By : Rabial Kanada
A. Latar Belakang
Sekolah merupakan
tempat di mana para siswa dapat belajar berbagai perihal kehidupan. Siswa di
sekolah mendapatkan pengajaran, bimbingan, dan pendidikan yang dilakukan
oleh para tenaga pendidik. Suatu sekolah tentu memiliki tujuan tertentu yang
sesuai visi dan misinya masing-masing selain untuk mewujudkan tujuan pendidikan
nasional. Kemajuan pendidikan akan menompa kemajuan suatu bangsa. Karena itulah
pendidikan menjadi hal yang sangat penting untuk diperhatikan agar bisa
menghasilkan output yang bisa berguna bagi bangsa.
Akhir-akhir ini pendidikan
atau suatu lembaga dikatakan berhasil dan sukses dilihat dari mutu dan
prosesnya. Ketika mutu suatu lembaga sudah bagus maka tentu outpunya akan bagus
pula. Demikian juga proses dalam menjadikan siswa itu mampu menguasai apa yang
seharusnya dikuasai maka dapat pula dikatakan begus. Dari proses yang baik maka
kemungkina akan timbul hasil yang baik pula.
Jika kita perhatikan,
ada empat tipe sekolah dilihat dari mutu dan proses pendidikannya, yaitu;
Bad school adalah gambaran sekolah yang memiliki input baik namun proses
pendidikan dan outputnya tidak bermutu. Good school adalah sekolah atau
lembaga pendidikan yang memiliki input, proses pendidikan, dan output yang
baik. Effective school adalah sekolah yang mungkin memiliki input baik
atau kurang baik, proses pendidikannya sangat baik dan outputnya baik atau
bermutu. Excellence school merupakan sekolah yang memiliki input,
proses, dan output pendidikan sangat baik, jadi sejak pertama kali masuk sampai
keluaran dari sekolah tersebut benar-benar sangat baik. Pendidikan harus
betul-betul diarahkan untuk menghasilkan manusia yang berkualitas dan mampu
bersaing, disamping memiliki budi perkerti yang luhur dan moral baik.
Salah satu isu penting
dalam penyelenggaraan pendidikan di Indonesia saat ini adalah peningkatan mutu
pendidikan, namun yang terjadi justru kemrosotan pendidikan dasar, menengah,
maupun tingkat pendidikan tinggi.

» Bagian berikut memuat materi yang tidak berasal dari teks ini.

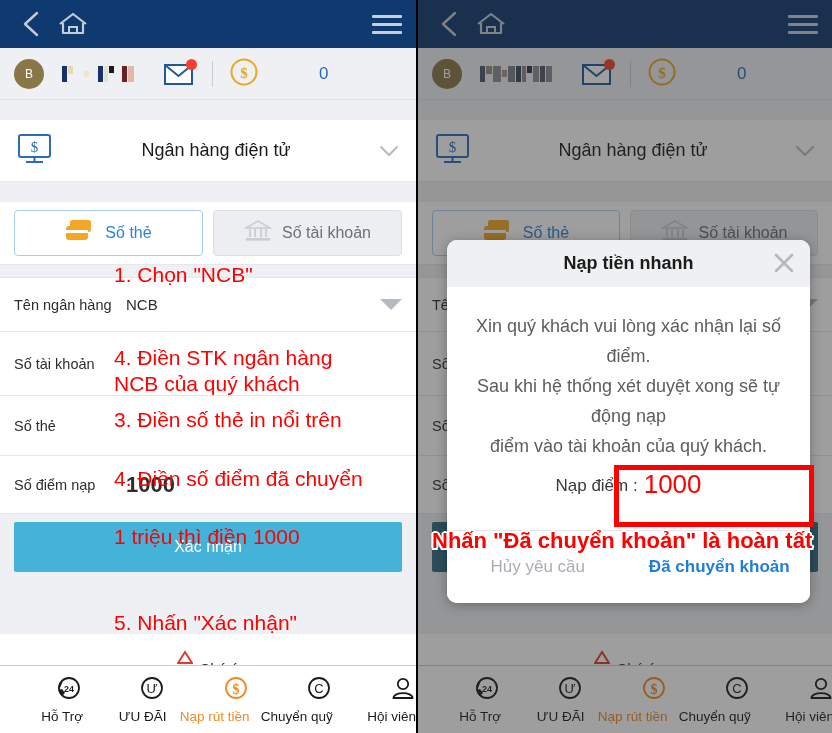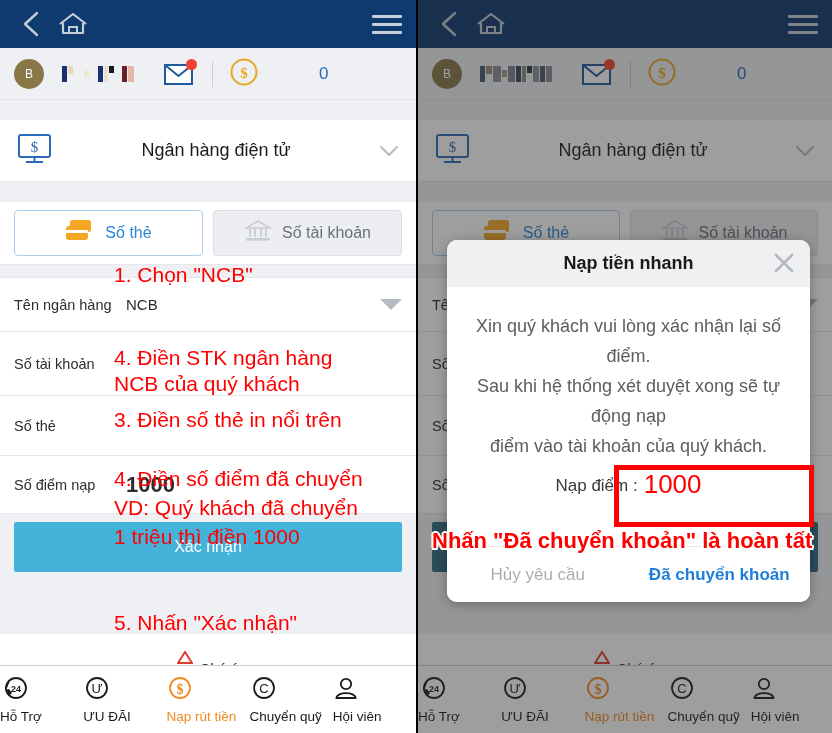--- a/index.html
+++ b/index.html
@@ -303,7 +303,6 @@
     <div class="annot" style="left:114px; top:371px;">NCB của quý khách</div>
     <div class="annot" style="left:114px; top:407px;">3. Điền số thẻ in nổi trên</div>
     <div class="annot" style="left:114px; top:466px;">4. Điền số điểm đã chuyển</div>
-    <div class="annot" style="left:114px; top:495px;">VD: Quý khách đã chuyển</div>
     <div class="annot" style="left:114px; top:524px;">1 triệu thì điền 1000</div>
     <div class="annot" style="left:114px; top:610px;">5. Nhấn "Xác nhận"</div>
 

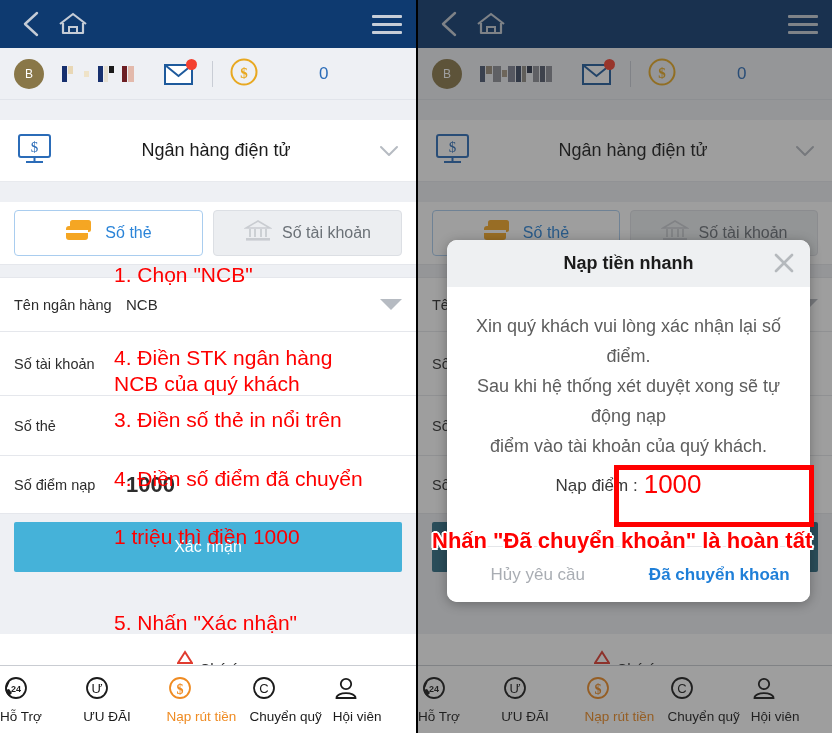--- a/index.html
+++ b/index.html
@@ -144,7 +144,7 @@
   .modal-body .mline { font-size: 18px; color: #5d5d5d; line-height: 30px; }
   .amount-line { margin-top: 8px; margin-bottom: 22px; font-size: 17px; color: #3a3a3a; }
   .amount-line .amt { color: #ff0000; font-size: 26px; margin-left: 6px; vertical-align: -2px;}
-  .modal-foot { display:flex; border-top: 1px solid #e4e6e9; height: 56px; margin-top: 16px; }
+  .modal-foot { display:flex; border-top: 1px solid #e4e6e9; height: 73px; }
   .mbtn { flex:1; display:flex; align-items:center; justify-content:center; font-size:17px; cursor:pointer; background:#fff;}
   .mbtn.cancel { color:#a9adb3; }
   .mbtn.ok { color:#1f7fd8; font-weight:bold; }

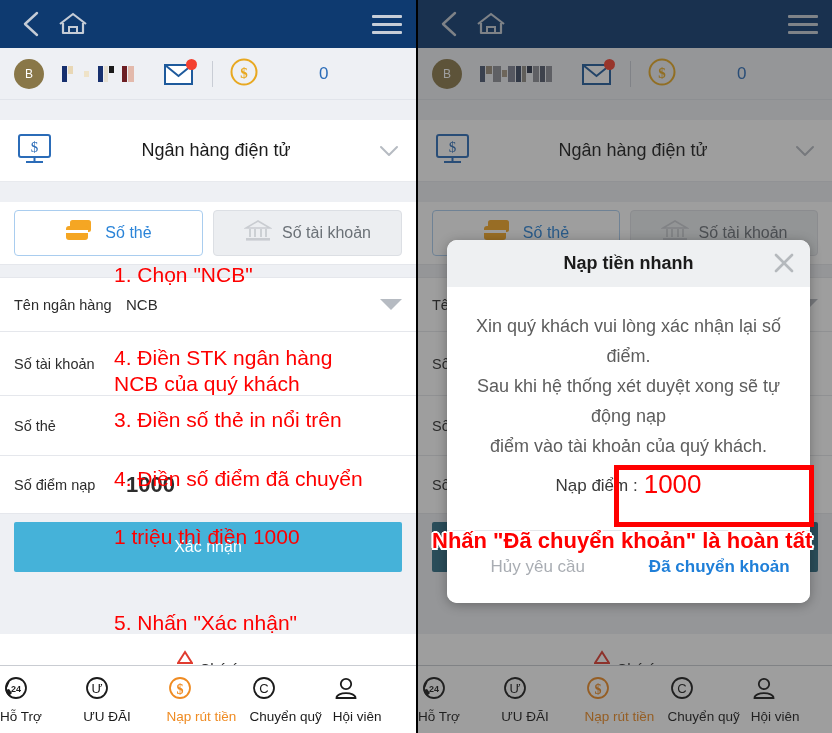--- a/index.html
+++ b/index.html
@@ -98,7 +98,7 @@
     background: #fff; border-top: 1px solid #c9ccd2;
     display: flex; align-items: center;
   }
-  .bnitem { flex:1; display:flex; flex-direction:column; align-items:flex-start; justify-content:center; gap:3px; }
+  .bnitem { flex:1; display:flex; flex-direction:column; align-items:flex-end; justify-content:center; gap:3px; }
   .bnitem .lbl { font-size: 13.5px; color:#1b1b1b; }
   .bnitem.accent .lbl { color:#ef8b22; }
 

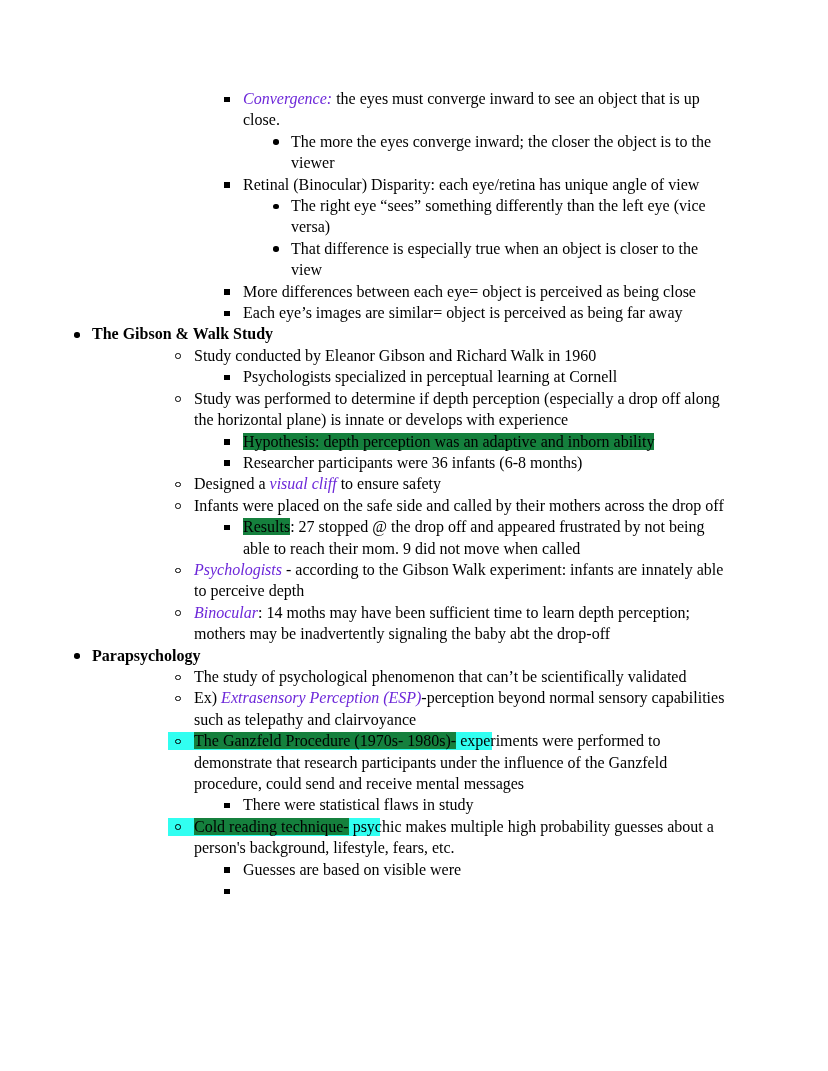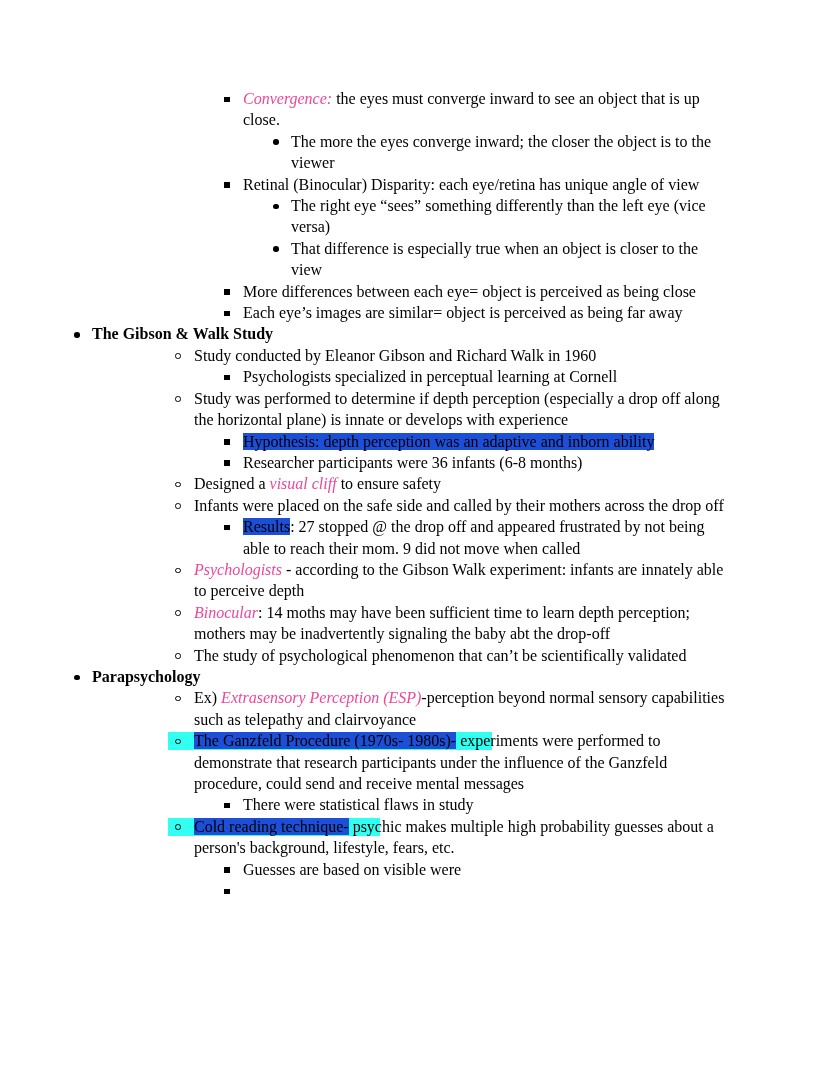--- a/index.html
+++ b/index.html
@@ -103,7 +103,7 @@
 
   
   .blue-ital {
-    color: #ec4899;
+    color: #6d28d9;
     font-style: italic;
   }
   .hl {

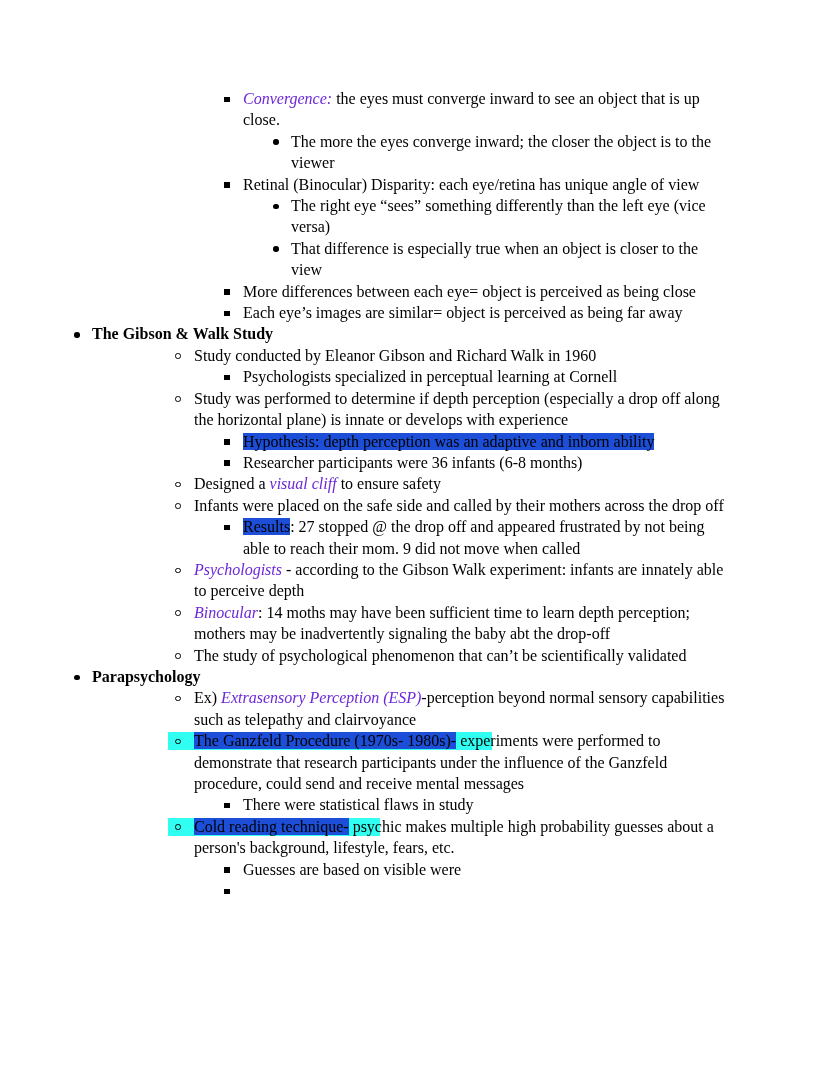--- a/index.html
+++ b/index.html
@@ -107,7 +107,7 @@
     font-style: italic;
   }
   .hl {
-    background-color: #1d4ed8;
+    background-color: #15803d;
   }
 
   

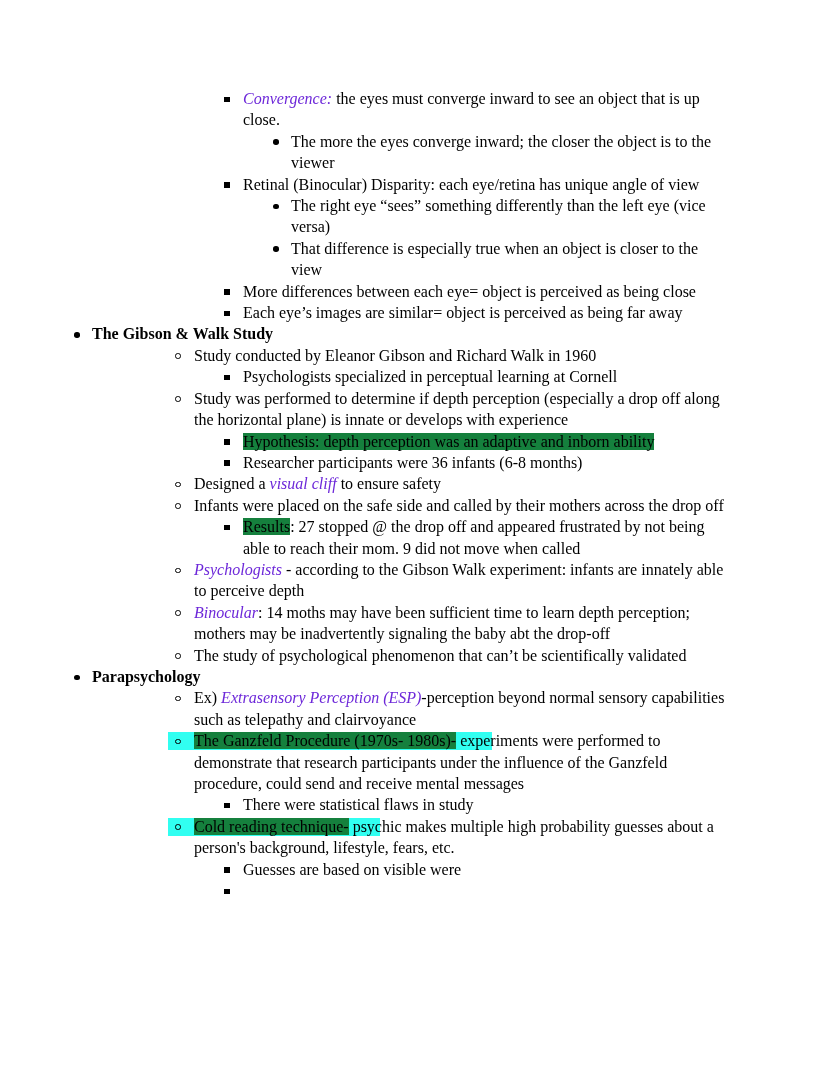--- a/index.html
+++ b/index.html
@@ -151,8 +151,8 @@
         <li class="item lvl3"><span class="marker square"></span><span class="txt"><span class="hl">Results</span><span>: 27 stopped @ the drop off and appeared frustrated by not being able to reach their mom. 9 did not move when called</span></span></li>
         <li class="item lvl2"><span class="marker circle"></span><span class="txt"><span class="blue-ital">Psychologists</span><span> - according to the Gibson Walk experiment: infants are innately able to perceive depth</span></span></li>
         <li class="item lvl2"><span class="marker circle"></span><span class="txt"><span class="blue-ital">Binocular</span><span>: 14 moths may have been sufficient time to learn depth perception; mothers may be inadvertently signaling the baby abt the drop-off</span></span></li>
+        <li class="item lvl1" style="font-weight: bold;"><span class="marker disc"></span><span class="txt"><span>Parapsychology</span></span></li>
         <li class="item lvl2"><span class="marker circle"></span><span class="txt"><span>The study of psychological phenomenon that can’t be scientifically validated</span></span></li>
-        <li class="item lvl1" style="font-weight: bold;"><span class="marker disc"></span><span class="txt"><span>Parapsychology</span></span></li>
         <li class="item lvl2"><span class="marker circle"></span><span class="txt"><span>Ex) </span><span class="blue-ital">Extrasensory Perception (ESP)</span><span>-perception beyond normal sensory capabilities such as telepathy and clairvoyance</span></span></li>
         <li class="item lvl2 hl-row"><span class="rowhl" style="width: 324px;"></span><span class="marker circle"></span><span class="txt"><span class="hl">The Ganzfeld Procedure (1970s- 1980s)-</span><span> experiments were performed to demonstrate that research participants under the influence of the Ganzfeld procedure, could send and receive mental messages</span></span></li>
         <li class="item lvl3"><span class="marker square"></span><span class="txt"><span>There were statistical flaws in study</span></span></li>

Hal ini berlangsung akibat penyelenggaraan
pendidikan yang lebih menitikberatkan pada aspek kuantitas dan kurang dibarengi
dengan aspek kualitasnya. Peningkatan kualitas pendidikan ditentukan oleh
peningkatan proses belajar mengajar. Dengan adanya peningkatan proses belajar
mengajar dapat meningkat pula kualitas lulusannya. Peningkatan kualitas proses
pembelajaran ini sangat tergantung pada pengelolaan sekolah dan
pengajaran/pendekatan yang diterapkan guru.
Hakikat pendidikan
adalah mengubah budaya. Apa yang sering dilupakan banyak orang adalah bahwa
sekolah-sekolah kita telah memiliki budaya sekolah (”school culture”) yaitu
seperangkat nilai-nilai, kepercayaan, dan kebiasaan yang sudah mendarah daging
dan menyejarah sejak negara ini merdeka. Tanpa keberanian mendobrak kebiasaan
ini, apa pun model pendidikan dan peraturan yang diundangkan, akan sulit bagi
kita untuk memperbaiki mutu pendidikan.
Dengan membangun visi
dan misi yang jelas. Mayoritas sekolah kita belum mampu dan bahkan memang tidak
diberdayakan untuk mampu mengartikulasikan visi dan misinya. Visi adalah
pernyataan singkat, mudah diingat, pemberi semangat, dan penunjuk arah untuk
membangun pendidikan yang bermutu. Konsep iman dan taqwa (imtaq) dan ilmu
pengetahuan danteknologi (iptek) selama ini terlalu sering dipakai sehingga
maknanya tidak jelas, abu-abu, filosofis, dan tidak operasional. Misi adalah
pernyataan sebagai bentuk operasionalisasi visi, misalnya “mambangun siswa yang
kreatif dan disiplin”, dan sebagainya. Prioritas ini dinyatakan eksplisit dalam
rencana kerja tahunan sekolah.
B. Rumusan Masalah
Berdasarkan latar
belakang di atas dapat dirumuskan berbagai rumusan masalah antara lain :
1. Apakah sekolah bermutu itu ?
2. Apakah standar sekolah bermutu itu ?
3. Apakah budaya dalam pendidikan itu ?
4. Bagaimana dampak budaya terhadap pendidikan ?
C. Tujuan
Adapun tujuan penulisan
karya tulis ini dengan judul model sekolah bermutu berbasis budaya adalah:
1. Untuk mengetahui secara luas yang disebut sekolah bermutu berserta kreterianya.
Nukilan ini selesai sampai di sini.